I have a function called power declared outside that does something like this:

  let power {A B: Set} (A' : A.powerset) (B' : B.powerset) :=
    have SA := (as_subset A').choose
    have SB := (as_subset B').choose
    SA ^ SB

  let Z := union (X.powerset.replace (P := fun X' oX' 
    -- ...
  ) (by sorry))

(I know it's probably wrong or doesn't make sense, that's not my point)

The reason I extracted it to top level is so I can try to prove something about it:

  let power {A B: Set} (A' : A.powerset) (B' : B.powerset) :=
    -- ...

  have power_spec {A B: Set} {A' : A.powerset} {B' : B.powerset} {F}
    (hF : F  power A' B') := by
    unfold power at hF
    exact (powerset_axiom F).mp hF

  let Z := union (X.powerset.replace (P := fun X' oX' 
    -- ...
  ) (by sorry))

And the reason I did that is to give myself at least some chance to unpack the structure of the nested thing I had in the beginning. So maybe I'll write some mock proofs that try to extract things out of that structure.

  let power {A B: Set} (A' : A.powerset) (B' : B.powerset) :=
    -- ...

  have power_spec {A B: Set} {A' : A.powerset} {B' : B.powerset} {F}
    -- ...

  let Z := union (X.powerset.replace (P := fun X' oX' 
    -- ...
  ) (by sorry))

  -- Set up some garbage to get to the construction
  have x : Set := sorry
  have h : (x: Object)  Z := by sorry
  have F: Object := sorry
  have hF : F  x := by sorry
  unfold Z at h
  rw [union_axiom] at h
  obtain S, hS, hS'⟩⟩ := h
  rw [replacement_axiom] at hS'
  obtain T, hT := hS'
  simp only [EmbeddingLike.apply_eq_iff_eq] at hT
  subst hT
  rw [replacement_axiom] at hS
  obtain p, hp := hS
  simp only [EmbeddingLike.apply_eq_iff_eq] at hp
  subst hp
  apply power_spec at hF
  obtain f, hF := hF

And you can see I use power_spec at the end.

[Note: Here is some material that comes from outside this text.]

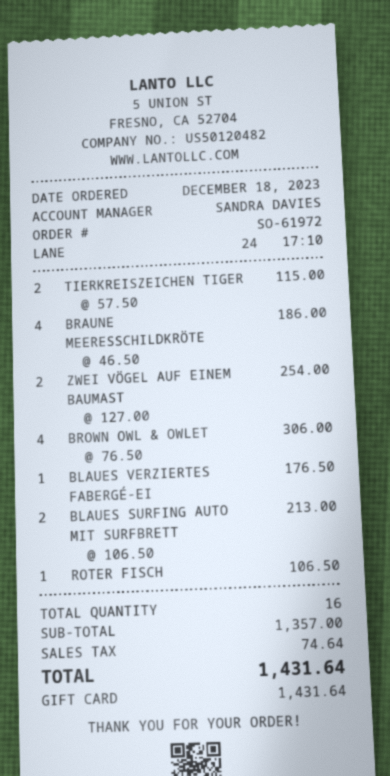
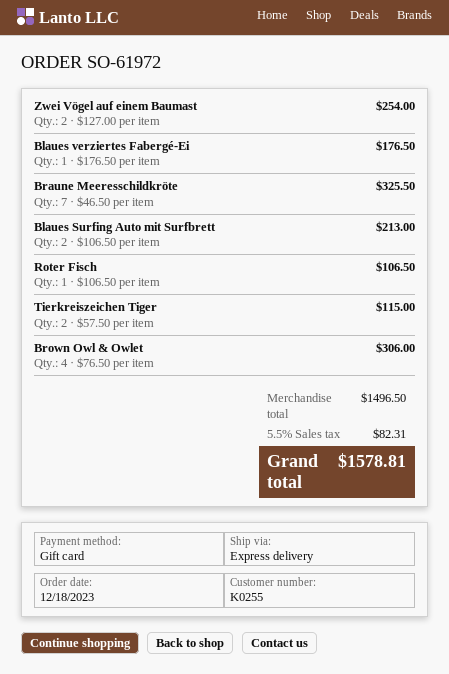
BRAUNE MEERESSCHILDKRÖTE: 4 x 46.50 = 186.00 -> 7 x 46.50 = 325.50
subtotal: 1357.00 -> 1496.50
tax: 74.64 -> 82.31
total: 1431.64 -> 1578.81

Don't think too hard about this specific code, it's probably garbage, my question is more about the principle.

In programming, the way I'd initially want to approach this would be to modularize related things. I.e. I kind of want to prove things related to the union close to taking union, related to the replacement next to that replacement, and somehow compose those smaller proofs alongside the composition of the statement.

With a function definition, I understand how to nest structure (it's just a chain of nested functions, kind of like .map(foo => foo.map(...)). I'm not sure how to do the same for proofs about them. Is that even possible? Is that a bad idea? Is that trivial? Should I really be thinking about these things separately? Or should I try to extract those things at the top level as much as I can, sort of like I do in this other exercise? Are there different styles of doing this, or is there one recommended way?

Thanks!

Dan Abramov (Jul 28 2025 at 00:13):

Full (long and broken) code snippet:

/-- Exercise 3.4.7 -/
theorem SetTheory.Set.partial_functions' {X Y:Set} :
     Z:Set,  F:Object, F  Z   X' Y':Set, X'  X  Y'  Y   f: X'  Y', F = f := by

  have as_subset {A: Set} (A' : A.powerset) :  S: Set, A'.val = S  S  A :=
    (mem_powerset A').mp A'.prop

  let power {A B: Set} (A' : A.powerset) (B' : B.powerset) :=
    have SA := (as_subset A').choose
    have SB := (as_subset B').choose
    SA ^ SB

  have power_spec {A B: Set} {A' : A.powerset} {B' : B.powerset} {F}
    (hF : F  power A' B') := by
    unfold power at hF
    exact (powerset_axiom F).mp hF

  let Z := union (X.powerset.replace (P := fun X' oX' 
    oX' = Y.powerset.replace (P := fun Y' oY' 
      oY' = power X' Y'
    ) (by sorry)
  ) (by sorry))

  have x : Set := sorry
  have h : (x: Object)  Z := by sorry
  have F: Object := sorry
  have hF : F  x := by sorry
  unfold Z at h
  rw [union_axiom] at h
  obtain S, hS, hS'⟩⟩ := h
  rw [replacement_axiom] at hS'
  obtain T, hT := hS'
  simp only [EmbeddingLike.apply_eq_iff_eq] at hT
  subst hT
  rw [replacement_axiom] at hS
  obtain p, hp := hS
  simp only [EmbeddingLike.apply_eq_iff_eq] at hp
  subst hp
  apply power_spec at hF
  obtain f, hF := hF
  sorry

Not runnable because it's nowhere close to being runnable, and my question is about the general structure of a proof rather than about its behavior.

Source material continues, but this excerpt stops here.